Classify reads

Reads can be classified taxonomically using k-mer based methods. Two popular programs for this purpose are Centrifuge and Kraken2. The workflow can run both tools on all samples specified in your sample annotation file and produce interactive krona-plots and kraken-style reports.

Database construction for kraken and centrifuge is not part of this workflow. Please refer to the respective documentation for these tools (Kraken manual, Centrifuge manual). However, both tools have pre-built indices which saves you the trouble of downloading and building these on your own.

Individual krona plots are created in results/centrifuge/ and results/kraken/. Combined krona plots are created in results/report/centrifuge and results/report/kraken. The kraken-style *.kreport files created within these directories can be loaded into the tool pavian. Either install the pavian R package or run it using Docker (see instructions at the GitHub repo).

Centrifuge

Relevant settings for Centrifuge are:

centrifuge_prebuilt: By default, the workflow uses the prebuilt p+h+v index containing prokaryotic, viral and human sequences which it will download from the centrifuge FTP. Other valid choices are: p_compressed+h+v, p_compressed_2018_4_15, nt_2018_2_12 and nt_2018_3_3. The index will be downloaded to resources/classify_db/centrifuge/.

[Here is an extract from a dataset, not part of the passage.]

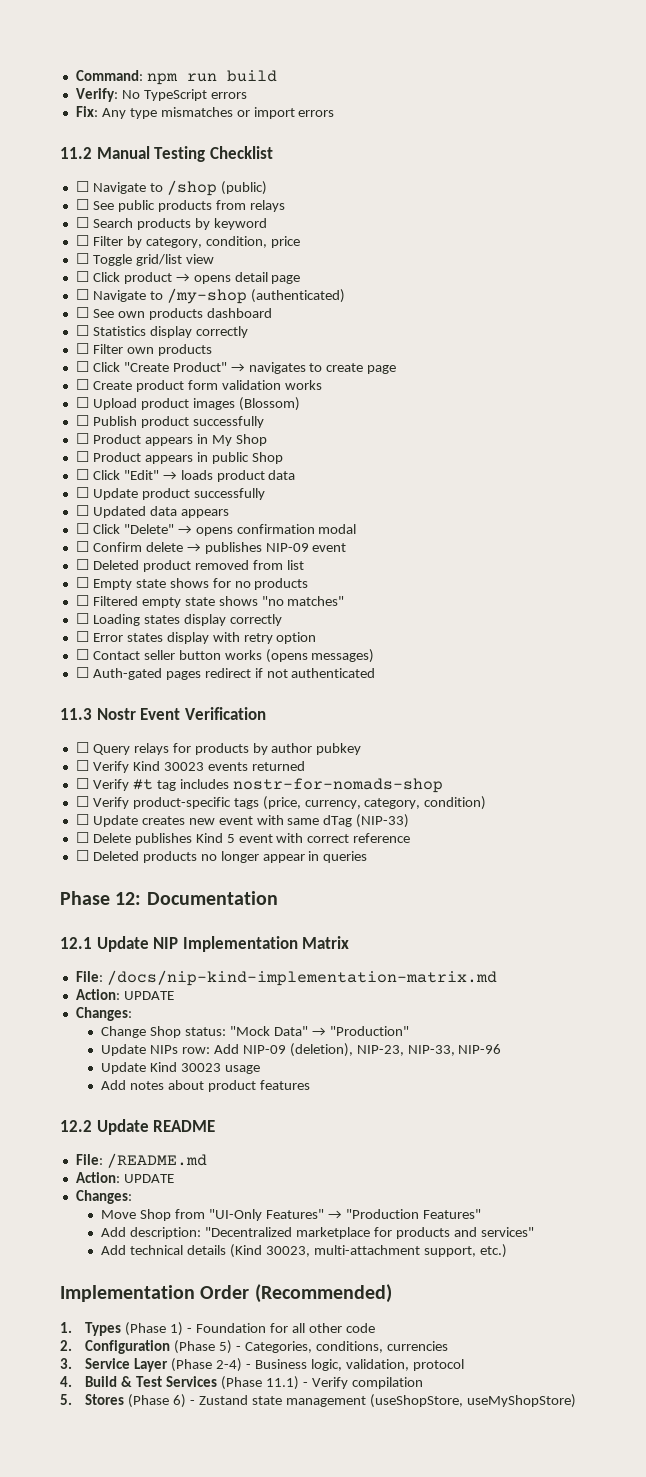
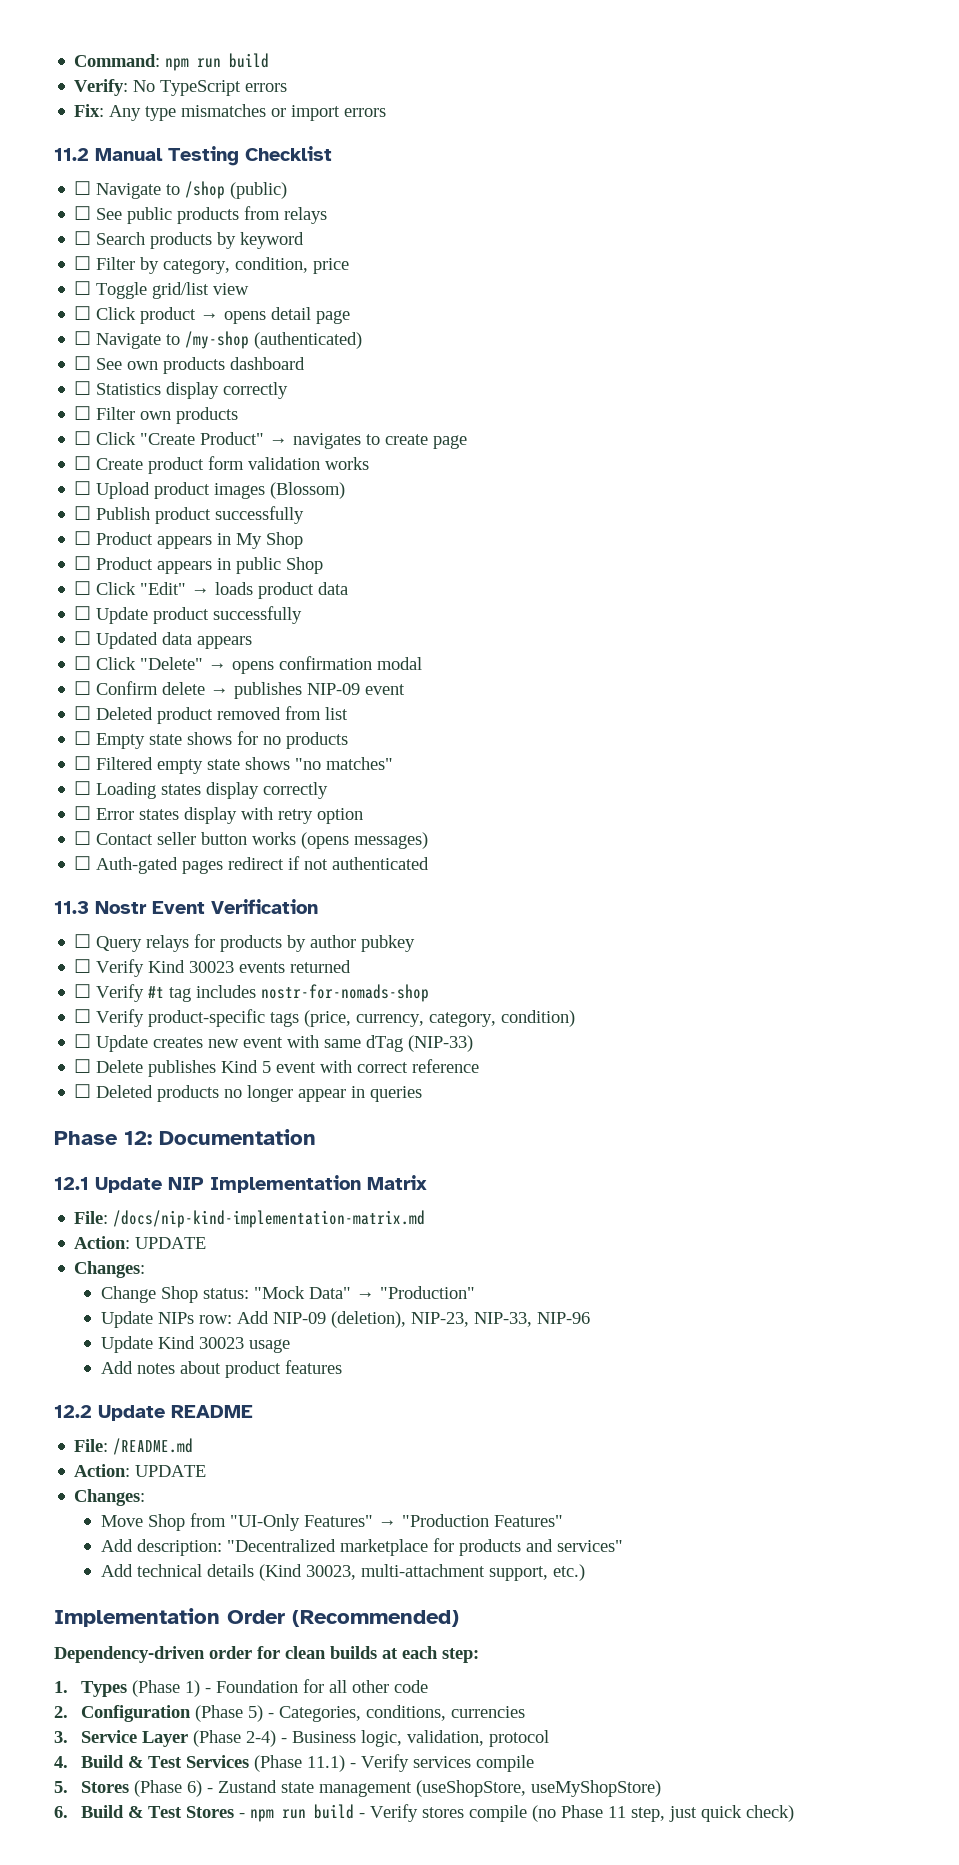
+ Dependency-driven order for clean builds at each step:
- 4. Build & Test Services (Phase 11.1) - Verify compilation
+ 4. Build & Test Services (Phase 11.1) - Verify services compile
+ 6. Build & Test Stores - npm run build - Verify stores compile (no Phase 11 step, just quick check)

centrifuge_custom: If you have created your own custom centrifuge index, specify the its path here, excluding the .*.cf suffix.

centrifuge_summarize_rank: The centrifuge index can be summarized to see number of sequences and total size in bp for each taxa at a certain rank specified by this config parameter (superkingdom by default). To generate the summary file run:

snakemake --config centrifuge=True centrifuge_summary

The summary output will be placed in the same directory as the centrifuge index (resources/classify_db/centrifuge if using the prebuilt index) in a file with the suffix ‘.summary.tab’.

centrifuge_max_assignments: This determines how many assignments are made per read. By default this parameter is set to 1 in this workflow which means centrifuge runs in ‘LCA’ mode similar to kraken where only the lowest common ancestor of all hits is assigned for a read. The default setting for centrifuge is 5.

centrifuge_min_score: This is used to filter out classifications when creating the kraken-style report. Note that this also influences the numbers in the Krona plots.

You can try out the Centrifuge read classifier by using one of the supplied examples. To see the rules that would be run enter:

snakemake --configfile examples/centrifuge/config.yaml -np

Now perform the actual run with 4 cores:

snakemake --configfile examples/centrifuge/config.yaml -p -j 4

Kraken2

Relevant settings for Kraken2 are:

kraken_prebuilt: By default, the workflow uses the prebuilt MiniKraken2_v2_8GB database built from the Refseq bacteria, archaea, and viral libraries and the GRCh38 human genome. Alternatively you can use MiniKraken2_v1_8GB which will download the database excluding the human genome. These minikraken databases are downsampled versions of the standard database which could influence sensitivity. However, evaluations suggest that with kraken2 the drop in sensitivity is minimal.

kraken_custom: If you have created your own custom centrifuge index, specify the path to the directory containing the hash.k2d, opts.k2d and taxo.k2d files.

kraken_reduce_memory: Set to True to run kraken2 with --memory-mapping which reduces RAM usage.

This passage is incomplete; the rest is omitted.